Le scenario se précise, le site historique des Archives nationales dans le Marais à Paris devrait accueillir d'autres agents que ceux des archives, tout en s'ouvrant davantage au public. Dans un esprit de rationalisation, le Ministère de la Culture envisage de se séparer, pour 80 M€, des deux sites des rues de Richelieu et des Pyramides et de regrouper ses agents actuellement répartis sur sept emplacements franciliens, sur trois sites parisiens, révèle le Journal du Dimanche.

L'un des sites de destination serait le quadrilatère des Archives nationales. Concrètement, les fonctionnaires de la Culture devraient s'installer dans des bâtiments datant du XVIIIe siècle : les deuxième et troisième étages de l'hôtel de Rohan, dans les hôtels de Fontenay et de Jaucourt et dans la maison Claustrier donnant sur la rue des Francs-Bourgeois. Les Archives nationales conserveraient donc leurs implantations historiques familières des généalogistes, dans les hôtels de Clisson et Soubise, les Grands Dépôts, les hôtels d'Assy et de Breteuil ainsi que le bâtiment moderne du Caran (1988).

Avec les économies réalisées, un budget de 35 M€ permettraient de réaliser d'ici 2019, d'importants travaux : démolitions, restructurations, agencements de bureaux, de salles de restauration et de réunions et des aménagements de magasins d'archives mis aux normes, notamment incendie.

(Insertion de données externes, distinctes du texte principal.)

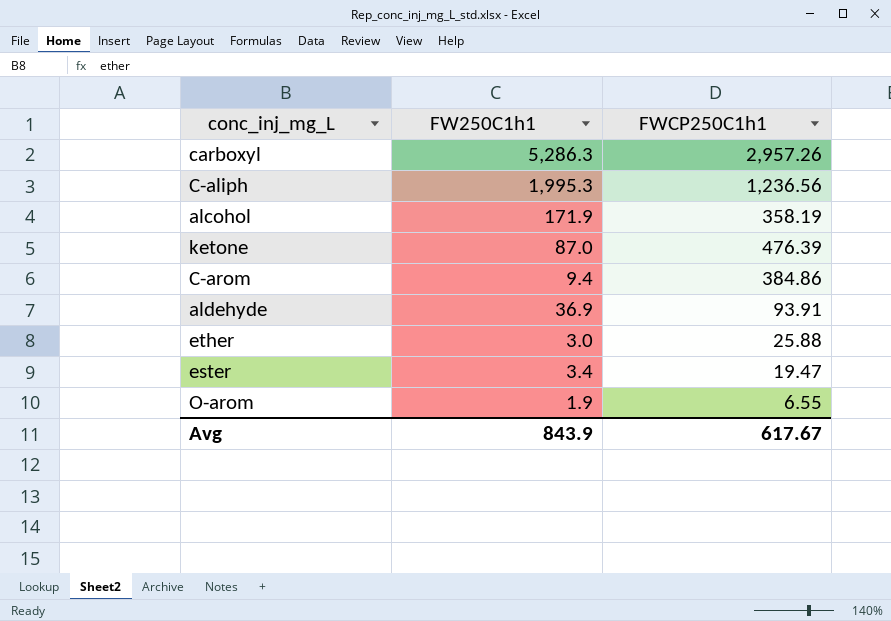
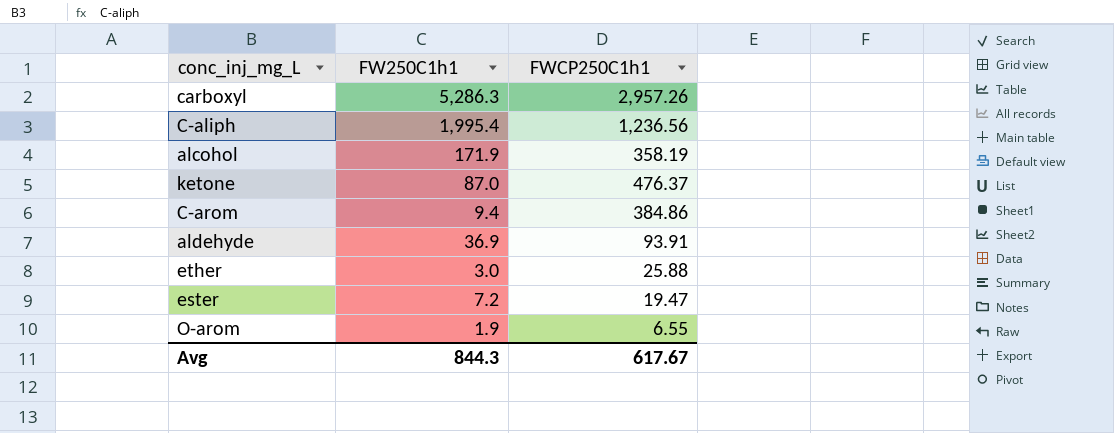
C-aliph | FW250C1h1: 1,995.3 -> 1,995.4
ketone | FWCP250C1h1: 476.39 -> 476.37
ester | FW250C1h1: 3.4 -> 7.2
Avg | FW250C1h1: 843.9 -> 844.3

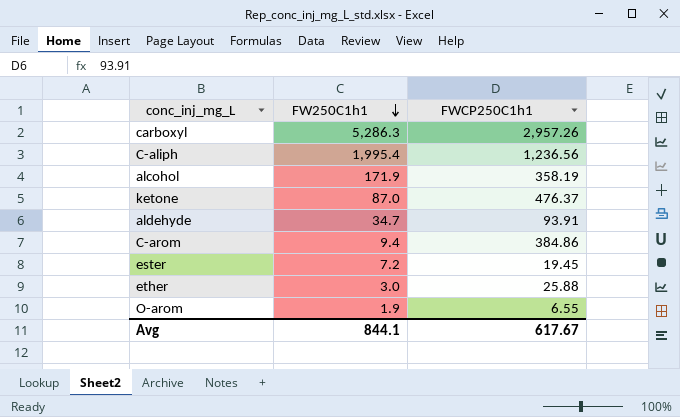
row order: none -> FW250C1h1 descending
aldehyde | FW250C1h1: 36.9 -> 34.7
ester | FWCP250C1h1: 19.47 -> 19.45
Avg | FW250C1h1: 844.3 -> 844.1

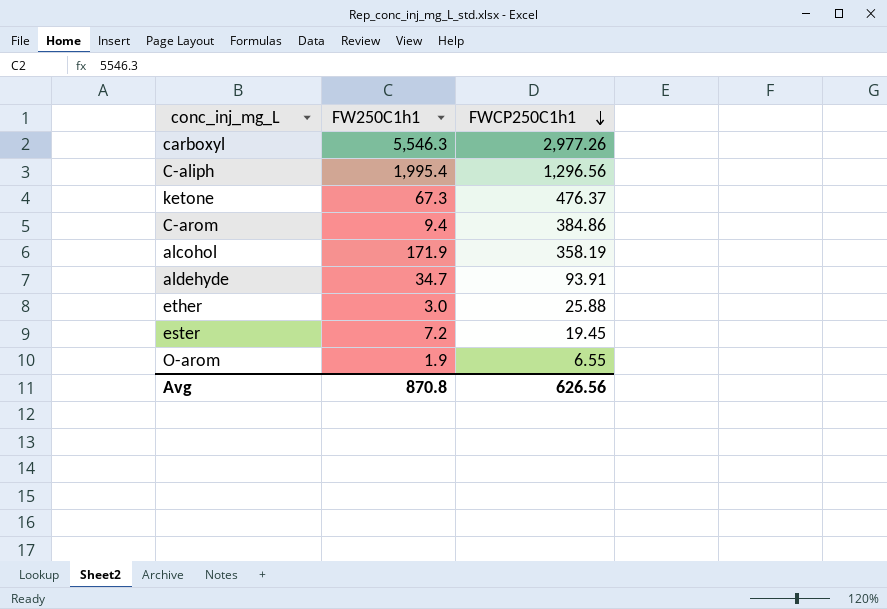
row order: FW250C1h1 descending -> FWCP250C1h1 descending
carboxyl | FW250C1h1: 5,286.3 -> 5,546.3
carboxyl | FWCP250C1h1: 2,957.26 -> 2,977.26
C-aliph | FWCP250C1h1: 1,236.56 -> 1,296.56
ketone | FW250C1h1: 87.0 -> 67.3
Avg | FW250C1h1: 844.1 -> 870.8
Avg | FWCP250C1h1: 617.67 -> 626.56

Ces bâtiments sont pour la plupart inoccupés depuis le déménagement des archives postérieures à 1790 (hormis celles des notaires) vers Pierrefitte-sur-Seine.

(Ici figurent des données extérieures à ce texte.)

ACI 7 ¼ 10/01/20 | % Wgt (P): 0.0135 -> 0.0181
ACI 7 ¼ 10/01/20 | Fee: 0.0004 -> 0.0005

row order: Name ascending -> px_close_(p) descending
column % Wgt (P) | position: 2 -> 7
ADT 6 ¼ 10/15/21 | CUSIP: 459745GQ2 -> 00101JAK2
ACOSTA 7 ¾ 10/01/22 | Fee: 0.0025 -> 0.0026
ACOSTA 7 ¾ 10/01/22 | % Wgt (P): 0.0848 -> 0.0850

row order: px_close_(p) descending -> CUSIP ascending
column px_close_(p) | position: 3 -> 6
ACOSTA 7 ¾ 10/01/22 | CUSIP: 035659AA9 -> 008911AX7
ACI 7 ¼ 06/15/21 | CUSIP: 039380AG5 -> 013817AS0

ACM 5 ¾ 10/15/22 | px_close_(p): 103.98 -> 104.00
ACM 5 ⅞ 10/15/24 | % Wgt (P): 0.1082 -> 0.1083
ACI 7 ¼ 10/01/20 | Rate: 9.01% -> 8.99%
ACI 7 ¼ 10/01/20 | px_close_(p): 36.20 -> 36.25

Le projet, qui semble déjà très abouti, permettrait de concilier une offre patrimoniale avec une restructuration des magasins d'archives. Les décors de l'hôtel de la Chancellerie d'Orléans devraient être remontés au rez-de-chaussée de l'hôtel de Rohan, avec notamment des plafonds de Coypel, des décors sculptés de Pajou et des décorations de Wailly, tandis que le premier étage accueillerait les boiseries aux décors chinois du XVIIIe siècle dites du cabinet des singes et des boiseries bleutées dites du cabinet des fables.

A l'extérieur, la ruelle de La Roche qui traverse le quadrilatère dans toute sa largeur serait rouverte à la circulation des piétons, côté rue Vieille-du-Temple. Du côté purement archivistique, des fonds vont être sortis des sous-sols pour éviter la crue centennale et des greniers Soubise et ­Clisson pour éviter les risques d'incendie, tandis que des espaces permettant une valorisation scientifique, culturelle et pédagogique des ­archives seront créés.

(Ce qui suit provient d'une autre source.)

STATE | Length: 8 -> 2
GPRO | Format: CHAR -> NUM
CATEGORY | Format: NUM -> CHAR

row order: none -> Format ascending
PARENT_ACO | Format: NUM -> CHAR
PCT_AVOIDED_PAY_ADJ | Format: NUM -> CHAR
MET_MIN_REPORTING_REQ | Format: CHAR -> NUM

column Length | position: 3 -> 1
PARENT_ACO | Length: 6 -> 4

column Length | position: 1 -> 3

Tout ce beau programme se heurte frontalement aux craintes des syndicats des personnels des Archives. La CGT-Archives s'est déjà élevée avec virulence contre ce projet "d'amputation" des Archives nationales, qui compromettrait selon elle, la poursuite de la collecte des archives des notaires parisiens. Un dossier qui devrait certainement susciter des réactions, voire de fortes oppositions.